I want to talk to you. But I also feel scared of feeling in a certain way which drags me down everytime. I know we all have our own problems in our present and adding more to that is sometimes you can not afford. Deep down I still have deep emotion for you, and the many trauma I went through and risked myself were and are pretty self destructive that I feel like I rather keep them in my safe box. But still I am the one who end up saying more on my own terms as I am probably always bad at listening. But I miss you everytime anything resonates with me to realize how deeply I loved and cared about you, even though our expressions are very different. I was watching this movie “The mountain between us” – it’s about these one male and female who get stuck after a plane crush and eventually survive, they were both married when they got into that accident, but they came out of the situation falling in love with each other, but still when they came back to the real world from the wild, they could not just get together because they each had their past baggage to carry on, but eventually they get together again, because they truly had love for each other.. or may be the movie just wanted to produce a good ending. And may be, in real life, it’s way more tragic. As I truly see my love story, the way we met, the way we conquered many obstacles, the way I blindly trusted you and the way we demised as the greatest tragedy of my life, even if no one cares. When I talked to my therapist who in a way saved me from wrecking myself, I described my state like a torn down island after a Tsunami, but I recognized that I have to rebuild again and I probably kind of did succeed in that, but definitely I did not feel at that moment that I will regain my courage to continue as I felt so little.

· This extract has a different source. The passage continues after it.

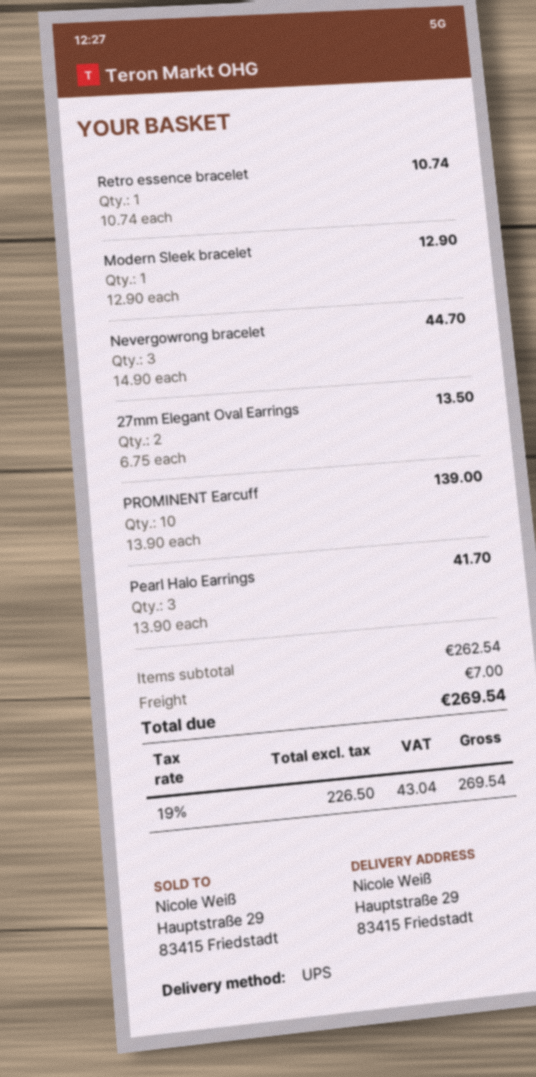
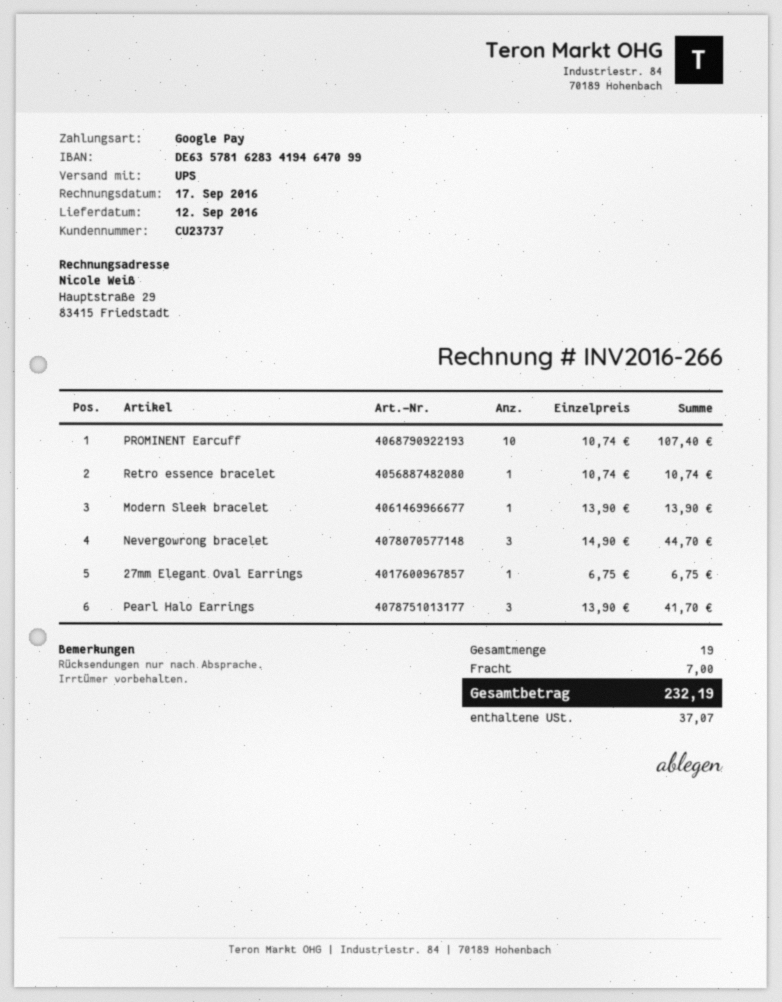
Modern Sleek bracelet: 1 x 12.90 = 12.90 -> 1 x 13.90 = 13.90
27mm Elegant Oval Earrings: 2 x 6.75 = 13.50 -> 1 x 6.75 = 6.75
PROMINENT Earcuff: 10 x 13.90 = 139.00 -> 10 x 10.74 = 107.40
tax: 43.04 -> 37.07
total: 269.54 -> 232.19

I want to be your friend, I want to be in a place of strength where your thoughts and you no longer hurt me anymore, rather I can take you as one of the best friends who know certain parts of me more than anyone else. I am pretty sure we are both quite different person than who we were, may be in many ways unrecognizable. How do you truly feel about me when you think about me or us? Do you think you know me? But I know that I could not make you feel the way one wants to feel when one is in love and rather our love turned into boring chores and less exciting day by day and eventually it had to experience the death. And may be I took many things for granted that I shouldn’t have and I have beaten myself for many years to find answers to what else I could have done. I have spent hours after hours feeling sad, and may be I still can not see the way you see and can move on just saying that it’s the past we can learn from, because those hours of clouds and grief and depression will always have a reach at me. It’s me who felt betrayed, even if I didn’t necessarily need to feel that way. But yeah, I or we just can not change the past. I also wish I could revert many things, I also want to say sorry for saying many things that’s not true, for doing many things that only pushed each other away, even though I also only intended otherwise, only wanted to bond more.

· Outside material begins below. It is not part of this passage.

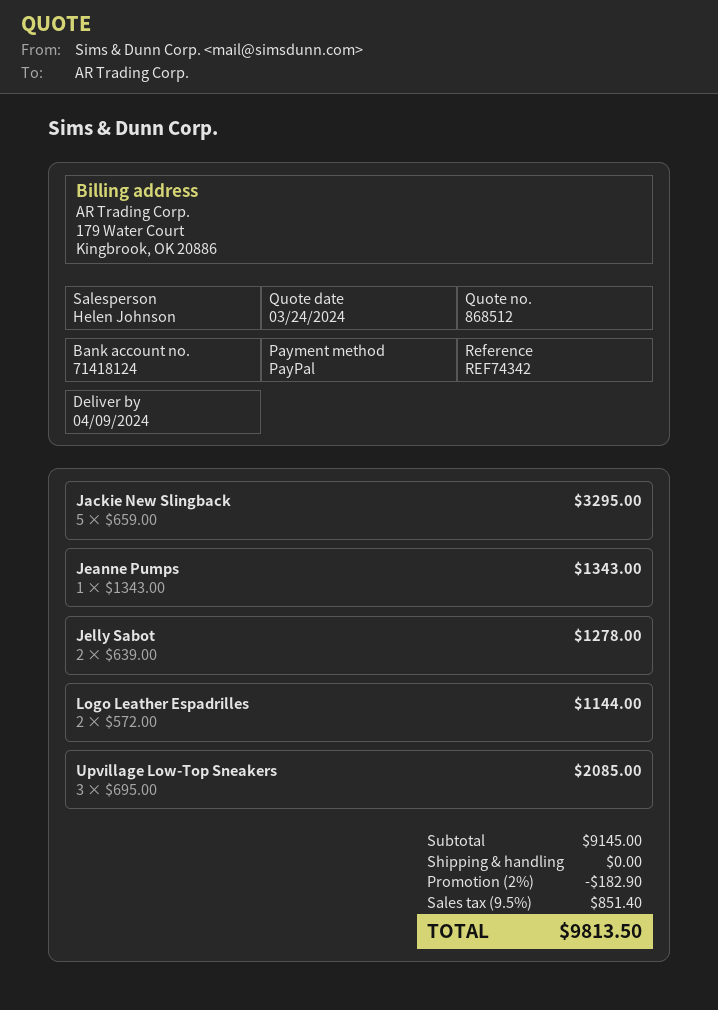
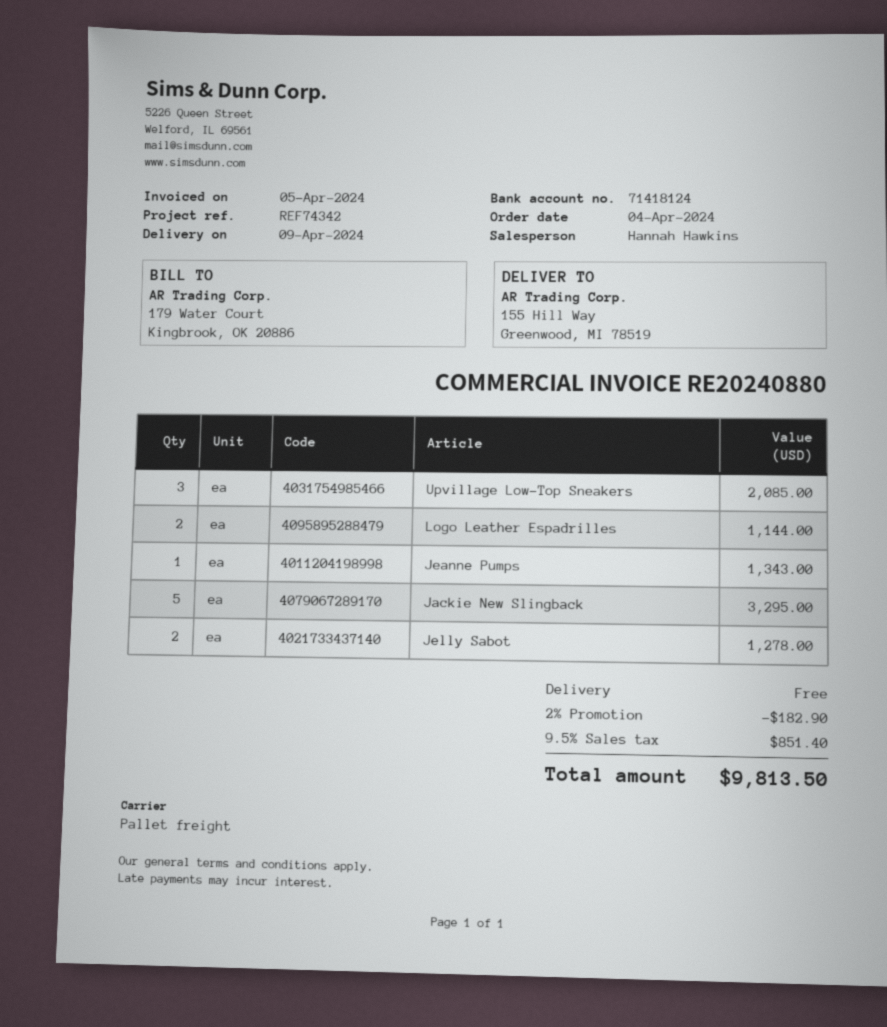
sales rep: Helen Johnson -> Hannah Hawkins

True, We can only learn from the past, but I’m truly afraid whether I will ever be able to bring anyone as close as I brought you inside my heart. It just breaks my heart when I think about how our love expired. But there’s definitely thousand things I have to be grateful for the experiences we had. And the things I learnt from our relationship. Like now, I’m lying down writing and thinking – We will just stay in two corners of the world knowing that we once loved each other. I know we can talk about some memories which are valuable to both of us. I even feel like if I could sit in front of you, I just won’t have to say a single word. That itself is meaningful. I truly think love is not easy to find and I was lucky to have it when I was young. I hope I can find love again and I wish the same for you, because love is beautiful and worth living for. Thank you for the beautiful moments of your life that you shared with me. I truly wanted to have it more, but may be it was just not meant to be.
Well, the grief does have 5 stages: Denial, Anger, Bargaining, Depression and Acceptence. And you probably can not just simply decide timeline for your vary own stages of grief when you are flowing through time.